I'll start by saying that along with people across this area and throughout Colorado, we have been very saddened by the Firestone tragedy and our thoughts are with the families affected. As far as Extraction's response to Firestone, our actions were swift and decisive.
Within three days after the governor's order, we had already tested successfully all of our 178 flow lines within 500 feet of occupied structures and we will be completed testing the remainder of the flow lines within 1,000 feet of occupied structures prior to June 30.
We have been in very close communication with a number of the communities and local governments as well as the state on the path forward. All of our wells in Broomfield and Boulder have been tested and successfully passed. And we remain committed to plugging and abandoning 41 wells in Broomfield as part of our development plan going forward there.
So, we're in close communications, we remain on track, we are addressing concerns. We are testing and successfully passing everything and our permitting efforts will continue to move forward..
Our next question comes from the line of David Deckelbaum of KeyBanc. Your line is now open..
I was hoping to get some color I guess on the enhanced completions side. Your initial guidance I think was about a 20% increase on well costs.
Could you say how the Windsor wells, or your initial enhanced completions are shaping up in terms of your AFEs?.
So far, we are looking very in line with that on an average across all the wells we've done. We've completed quite a few up there right now and everything looks pretty solid to exactly what we were forecasting with that 20% uplift..
Okay and my follow-up is I guess on the two pads in Windsor -- or I guess the three pads in Windsor.
Was there a significant difference in initial oil cut between the Codell and the Niobrara there?.
The Codell usually comes along with a little bit more gas and we saw the same thing here, but it still was relatively low across the board compared to what we've seen in the offset sections..
Did the 85% describe the Niobrara and the Codell or just the Niobrara?.
That was the Niobrara wells only..
Thank you, guys..
Our next question comes from the line of John Nelson of Goldman Sachs. Your line is now open. .
Congrats on the update. I wanted to circle back to the earlier questions on potential fallout post Firestone.
Could you just update us on when we look at your development plans over the next maybe 6, 12 or 18 months, what level of permits do you currently have in hand or how do you view any change to the development risk profile post the incident?.
As far as permits looking forward, we are in great shape for the rest of 2017. We are working diligently on 2018 across our entire acreage position.
Broomfield, Greely, Windsor, the northern extension area that Matt mentioned, up and down the chain we are actively permitting and looking to be in very good shape for 2018 as well as a very solid position as mentioned in the rest of 2017..

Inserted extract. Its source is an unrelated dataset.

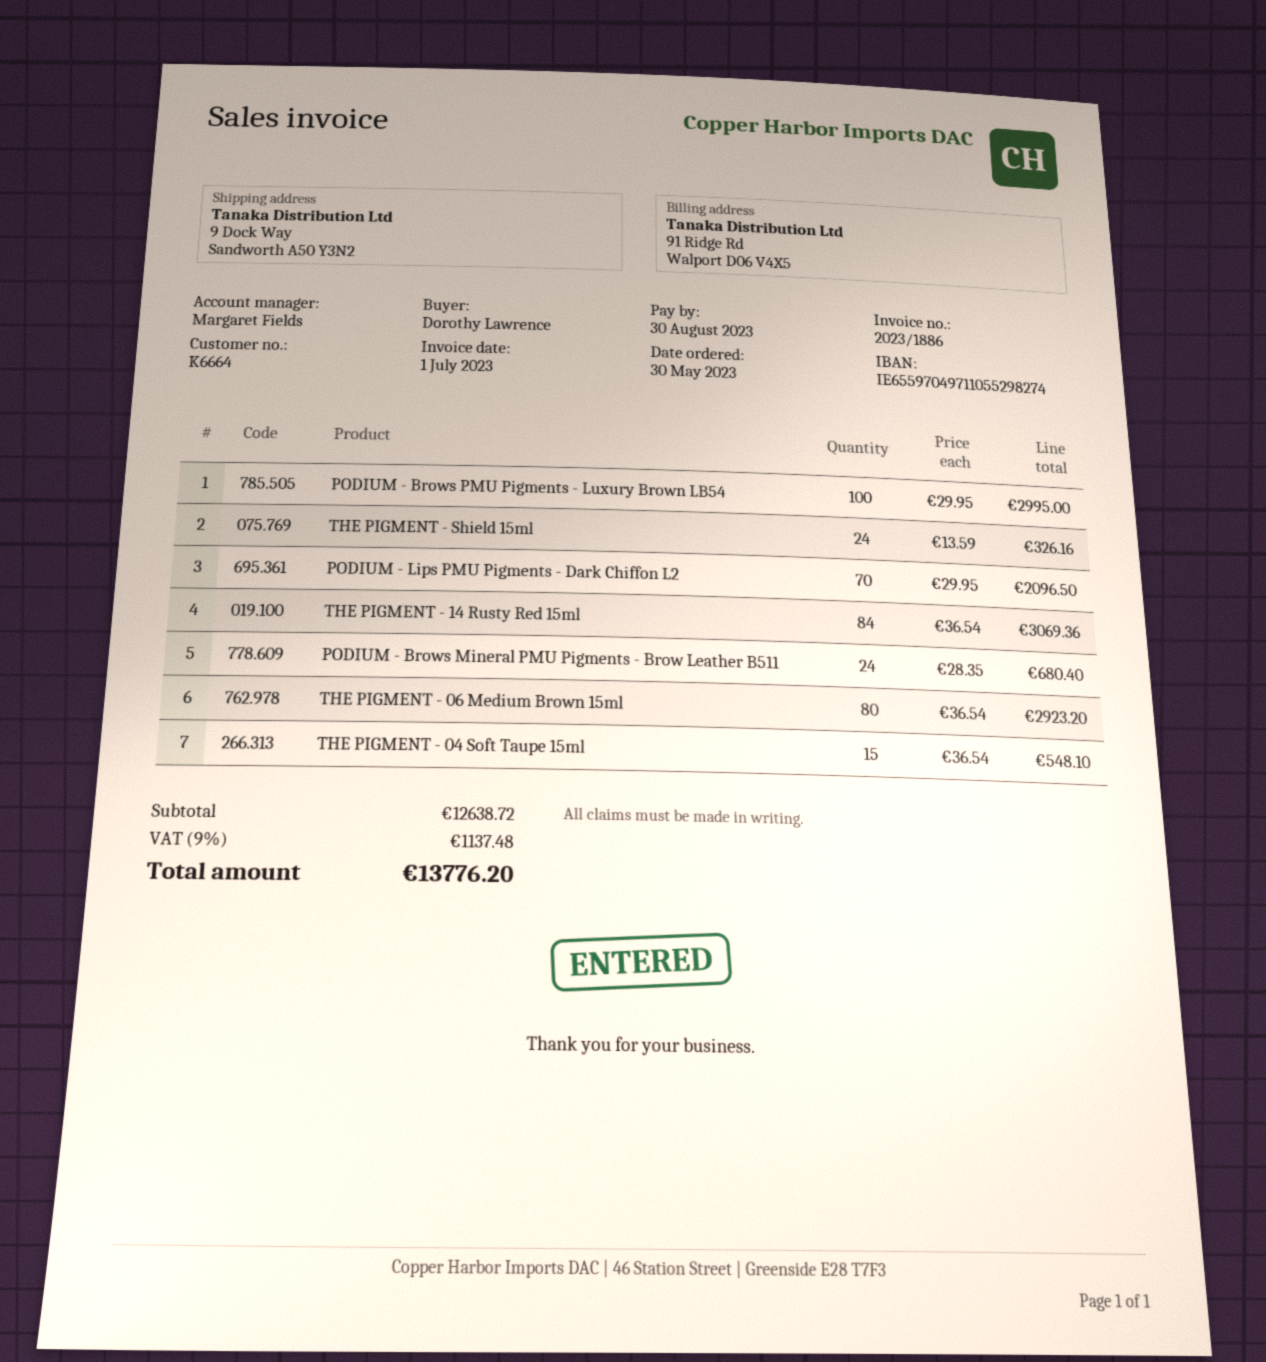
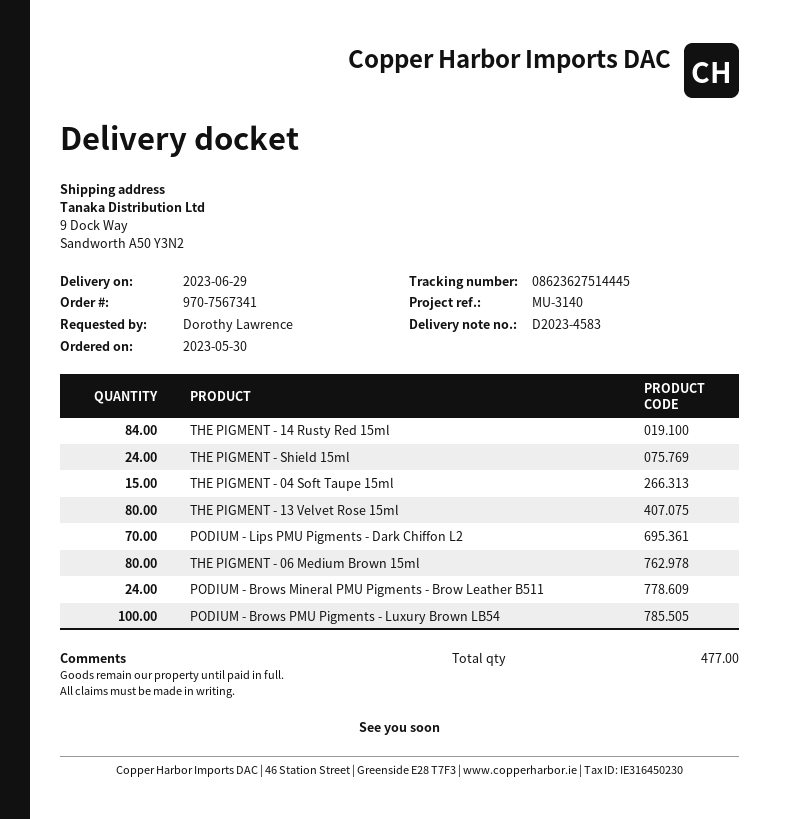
THE PIGMENT - 13 Velvet Rose 15ml: none -> 80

Is there a ballpark you could say for 2018 or maybe speak to the flexibility to reallocate activity to more northern areas like Greeley? Should it be more challenging to get permits to the south? Any kind of help in thinking about the development risk there?.
Yes, good question. We are permitting for at least up to a four to five rig type of scenario, not that we are going to run that many rigs necessarily. But we are permitting for enough flexibility in our inventory to make adjustments depending on geographic considerations, commodity price adjustments.
Whatever the environment brings us we are permitting throughout 2018 to have enough flexibility for a variety of scenarios..
That's helpful. I'll let somebody else hop on. Congrats..
Our next question comes from the line of Neal Dingmann of SunTrust. Your line is now open..
Just trying to get a sense, Matt -- you guys have laid out I think through those at least first eight pads. I'm just trying to get an idea of optimal pad size going forward as you go into 2018 part of your development.
How do you see that? Kind of still on these 10 well pads or what's optimal as you see starting next year?.
Optimal for us has always been 12 wells per pad. So ideally if we are drilling a full unit -- section wide unit we'd like to have two pads that we could run in with two rigs and that speeds up our cycle time significantly.
But there's a lot of areas where we aren't fortunate to have two pads and that's when we would have to put more onto a single pad..
Okay. And then just one follow-up either, Matt, for you or Mark. I'm looking at one of your slides that does a great job, it shows enhanced completion and the flatter decline. Obviously the market seems to me incorrectly a lot of times the word for IP rates.
So how do you show or what do you think is still the best way to show that these flatter declines -- is there a way somewhat early to show that that's still the most economical? Or as these are sort of playing out as you'd envision and with this enhanced completion, how should we follow along to know other than just tracking early production rates?.
It's really difficult to show that with the limited amount of production that we have so far. Ideally we'd like to see the wells reach bubble point pressure. And once that happens that usually means the wells aren't being choked back by the production equipment that we are using.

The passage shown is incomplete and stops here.